で、『フラ語入門』は、その時点でわたしが知っていたすべてを使って、
それでも楽しみながら書きました。

タケちゃんは、自由にやらせてくれました。
たしか最初に、見本原稿を作って、
それを会議で通してもらいましたが、そのあとはほんとに自由に。
そして装幀の段になると、『動詞』のとき担当してもらったカオリンに再びお願いし、
その際には西荻窪辺りで飲んだり食べたり飲んだりし、
ストライプ柄の幅なども話し合いました。
(旧版の表1の透明のガラスの。これはわたしがカオリンにお願いし、
「歪みのソフト」で作ってくれたものです。

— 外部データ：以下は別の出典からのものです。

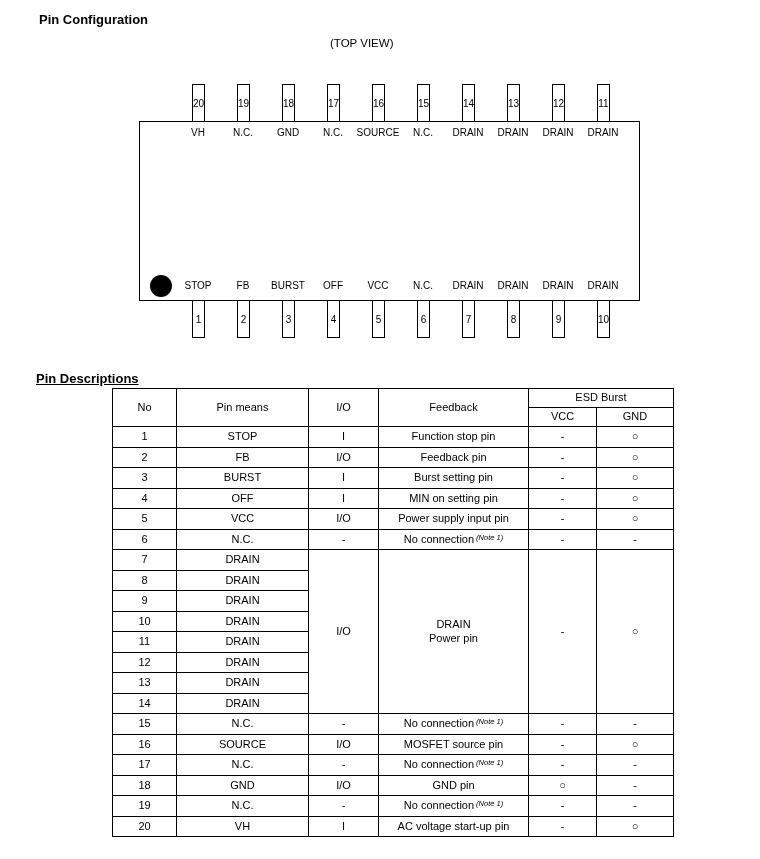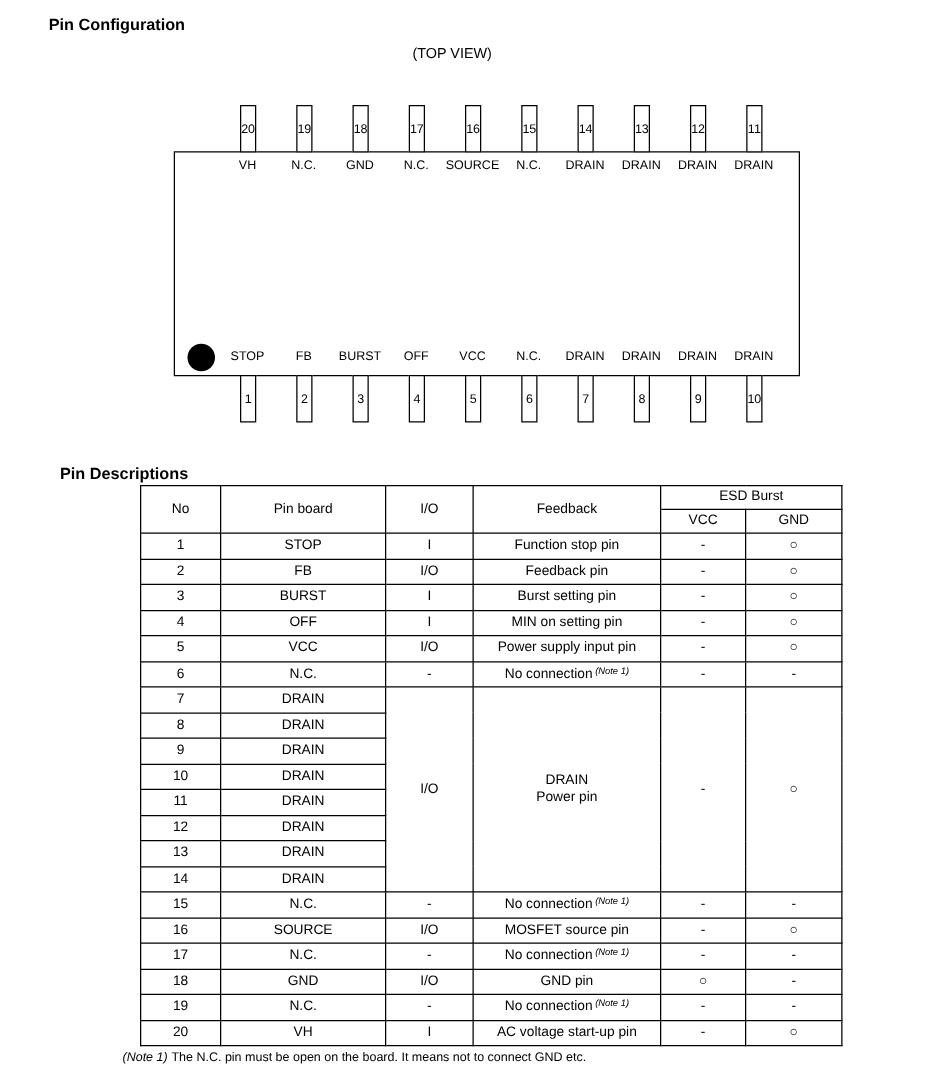"Pin Descriptions" #h-pindesc { left: 48px -> 36px; text-decoration: none -> underline }
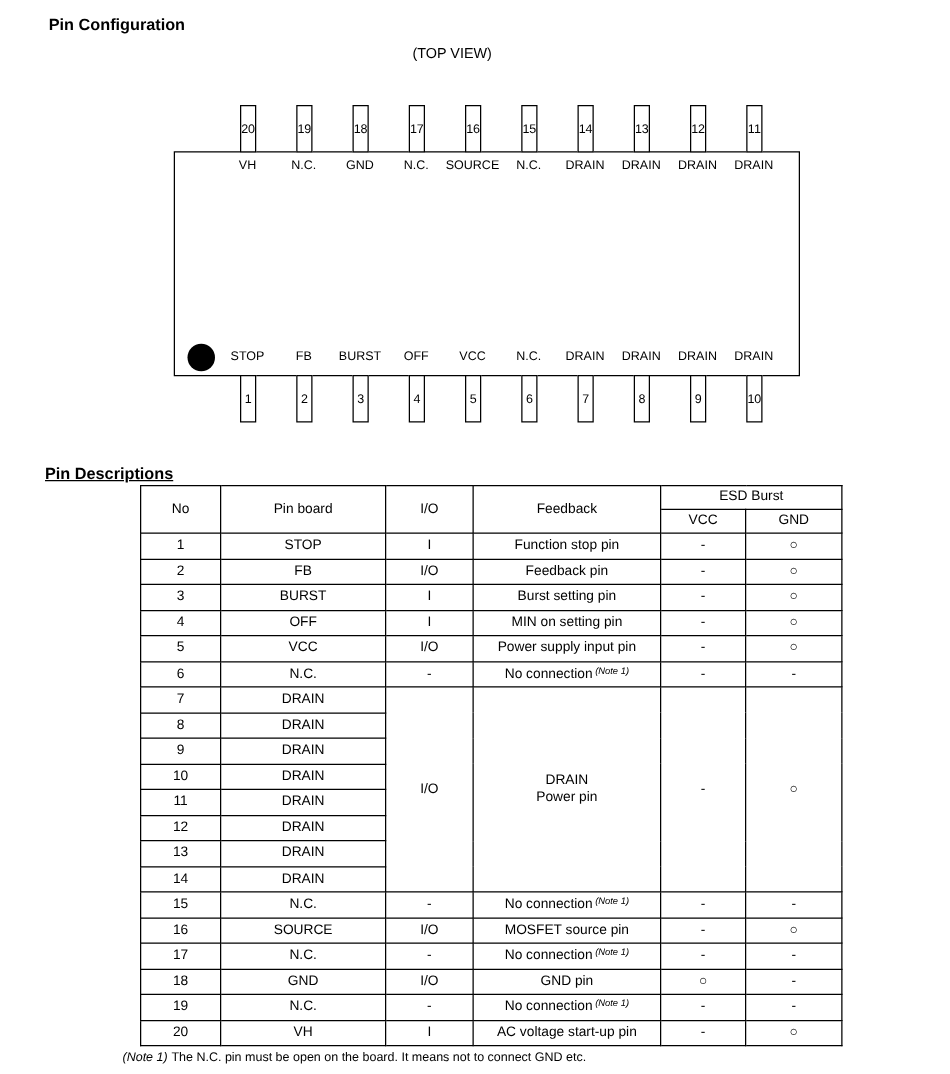"Pin board" th { text: board -> means }
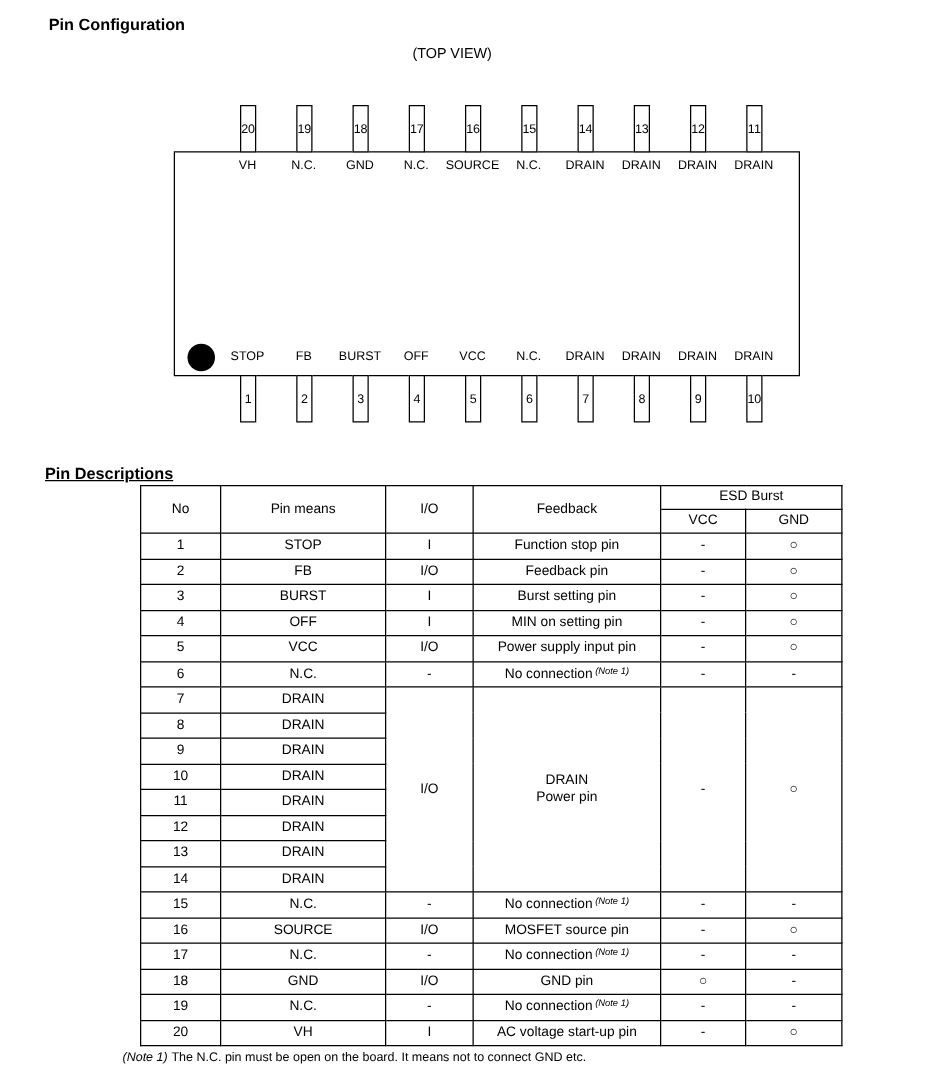"(Note 1) The N.C. pin" div.footnote { html: <div> <span>(Note 1)</span><span>The N.C. pin must be open on the board. It means not to connect GND etc.</span> </div> -> none }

)

そうそう、『フラ語』の帯のコピー、これはほとんどすべてタケちゃん作です。
『動詞』のときの、
「カツヨー、なにそれ?」
には、わたしでさえ「これあり?」と思いました。
ありだったんですね!

考えてみると、わたしをカオリンに引き合わせてくれたのはタケちゃんでした。
そしてタケちゃんとカオリンの出会いは、なんと飲み屋だったそうです。
(つまり仕事がらみじゃなかったということ。)

その後の、『パリ24時間』や『ボンボン・ショコラ』などの教科書、
『フラ語練習』『ボキャブラ』なども、すべてタケちゃんとの合作です。

そして、わたしが初めて取り組んだ文法の教科書、
それが『ル・フランセ・クレール』です。
それまでのものは、みんな「読本」系のものだったのですが、
それは、すでに世の中にいい文法教科書がいくつかあったからです。
でも、時代は変わります。
わたしは、どの教科書もしっくりこなくなっていました。
で、初めて文法書に取り組んでみたわけです。

で、この『ル・フランセ・クレール』にはCD がついたのですが、
その録音者候補として、わたしは何人かのフランス人の名を挙げました。
が、タケちゃんはそのリストをよく見もせずに言うのです、
いい人がいるんですよ、彼女にやらせてみたいんです。
サンプルにもらった音源は、古くて声がよくわかりませんでした。
でも、タケちゃんがそこまでいうなら、いいです、その人にやってもらいましょう。